** WORK ORDER **
Retype all entries exactly as they stand, excluding pictures.

[Items listed in a dataset]
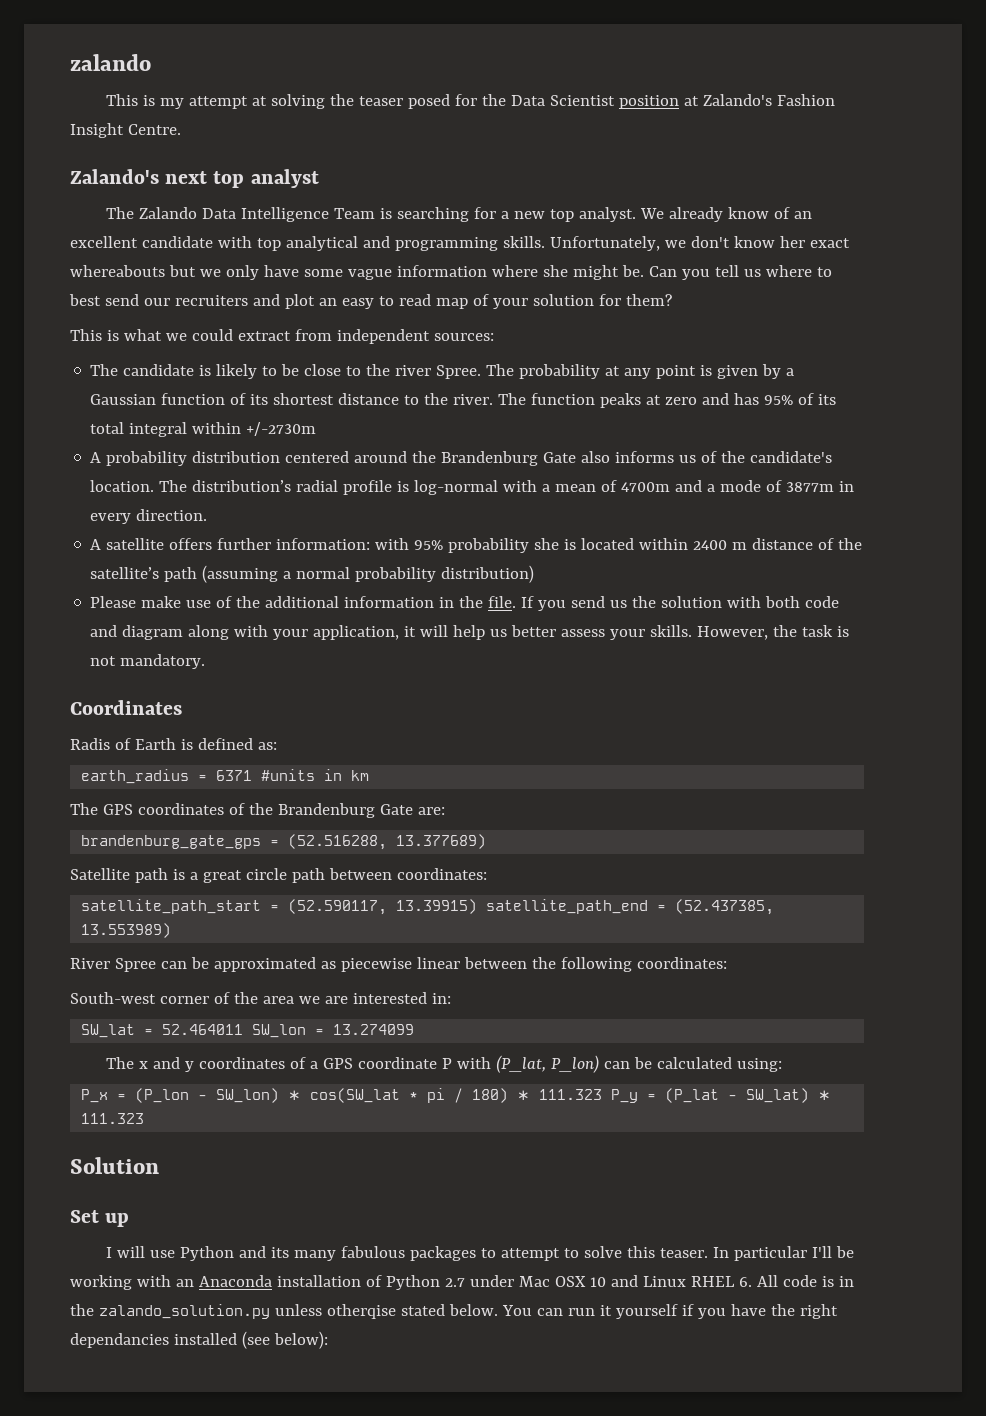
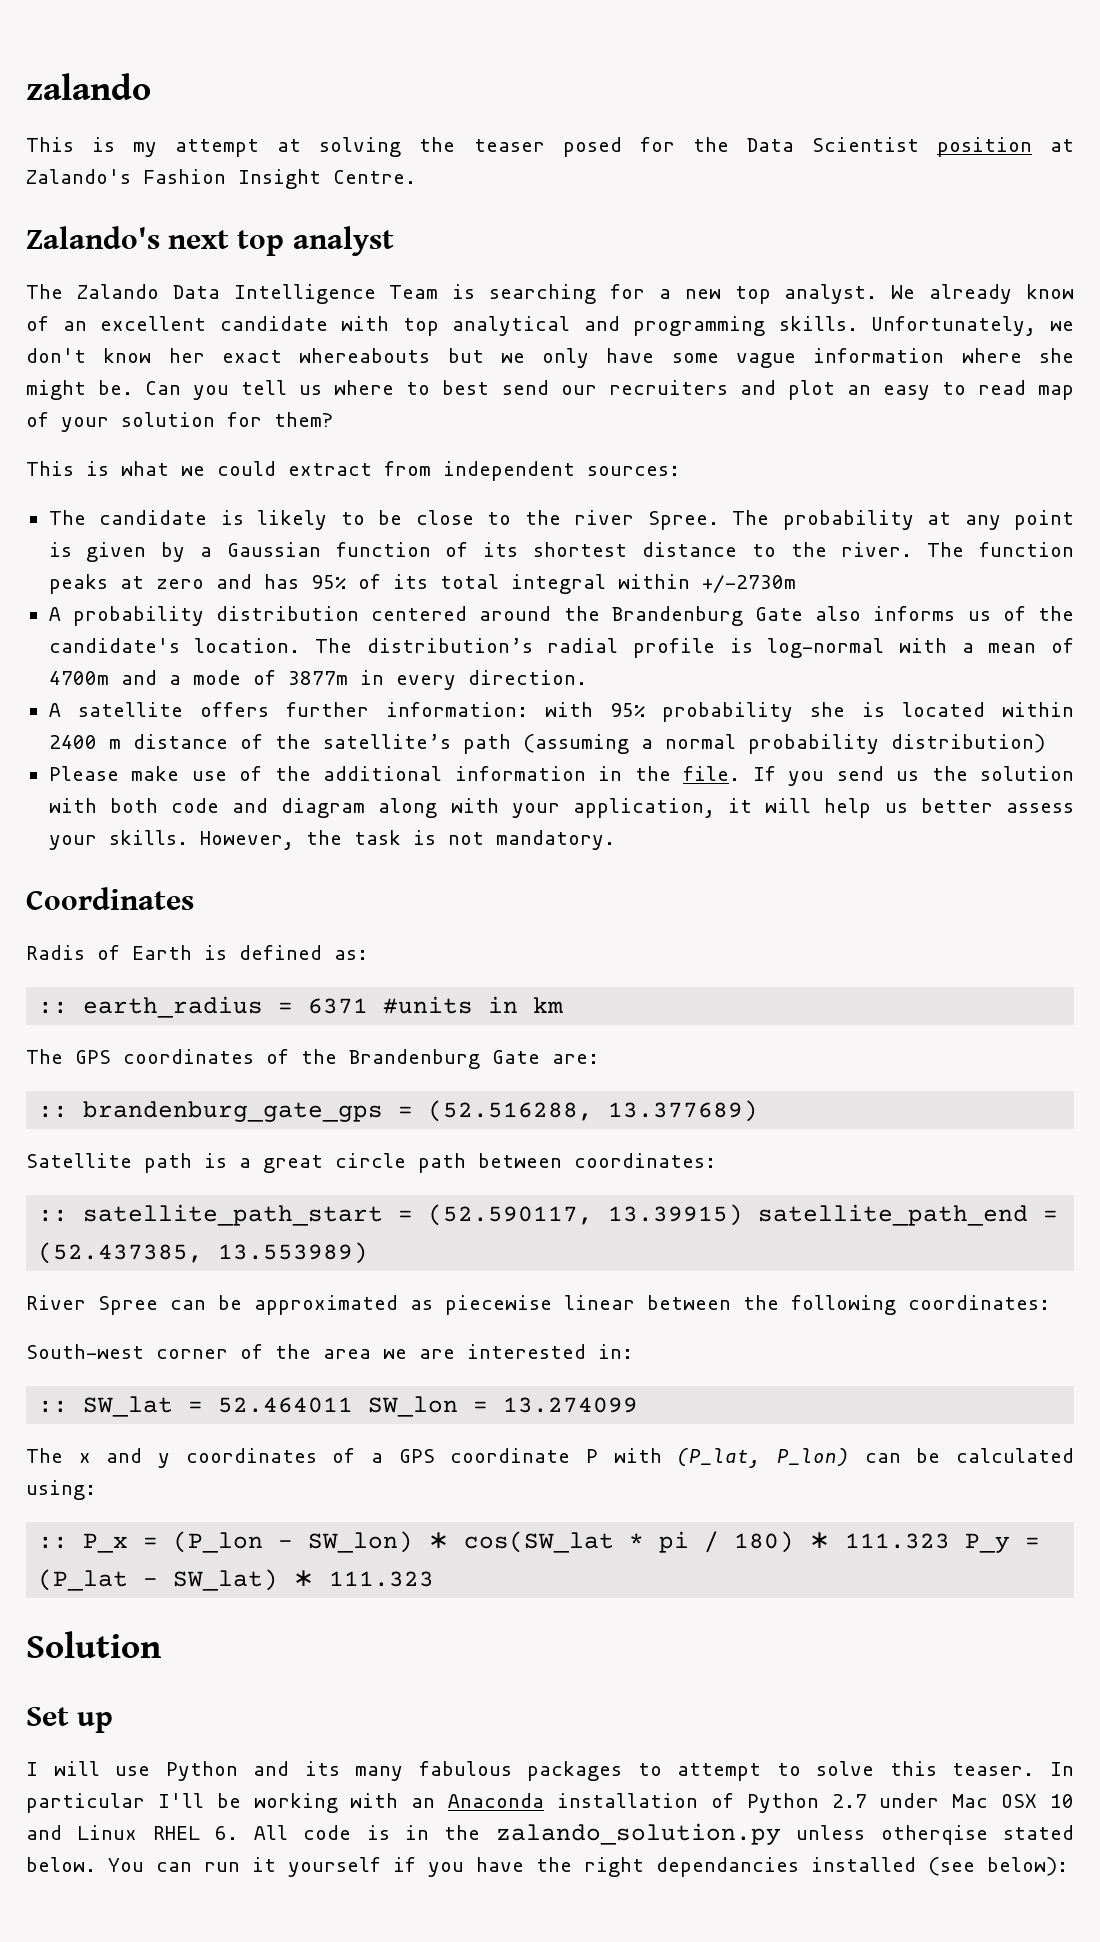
(277, 746) none -> [38,1001,69,1014] ::
(445, 811) none -> [38,1105,69,1118] ::
(487, 874) none -> [38,1209,69,1222] ::
(451, 998) none -> [38,1400,69,1413] ::
(782, 1065) none -> [38,1536,69,1549] ::

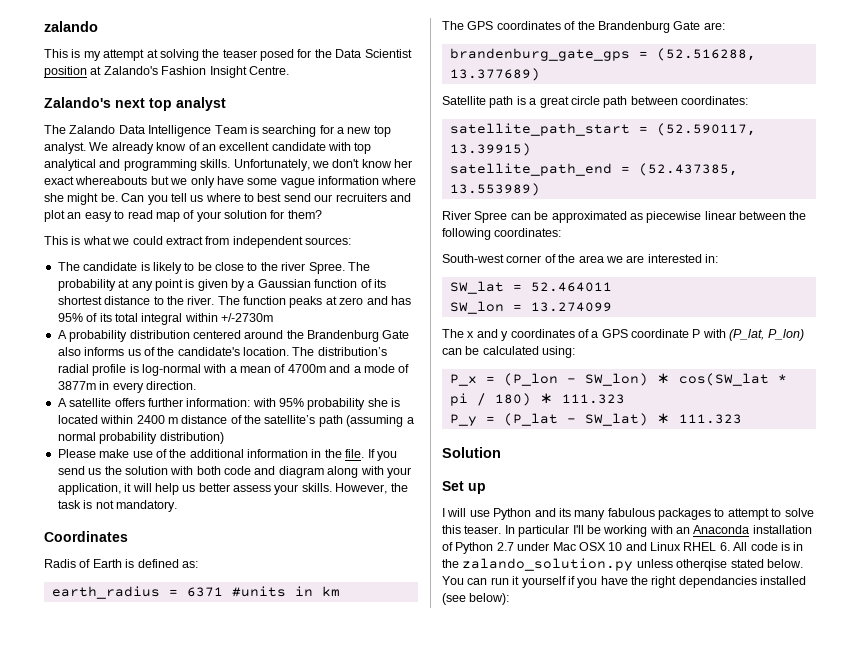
[38,1001,69,1014] :: -> (198, 564) none
[38,1105,69,1118] :: -> (725, 26) none
[38,1209,69,1222] :: -> (748, 100) none
(744, 1215) none -> (531, 149) //
[38,1400,69,1413] :: -> (718, 258) none
(354, 1405) none -> (612, 287) //
[38,1536,69,1549] :: -> (576, 352) none
(951, 1541) none -> (625, 399) //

** WRITTEN RESPONSE **
(277, 746) none -> [38,1001,69,1014] ::
(445, 811) none -> [38,1105,69,1118] ::
(487, 874) none -> [38,1209,69,1222] ::
(451, 998) none -> [38,1400,69,1413] ::
(782, 1065) none -> [38,1536,69,1549] ::

[38,1001,69,1014] :: -> (198, 564) none
[38,1105,69,1118] :: -> (725, 26) none
[38,1209,69,1222] :: -> (748, 100) none
(744, 1215) none -> (531, 149) //
[38,1400,69,1413] :: -> (718, 258) none
(354, 1405) none -> (612, 287) //
[38,1536,69,1549] :: -> (576, 352) none
(951, 1541) none -> (625, 399) //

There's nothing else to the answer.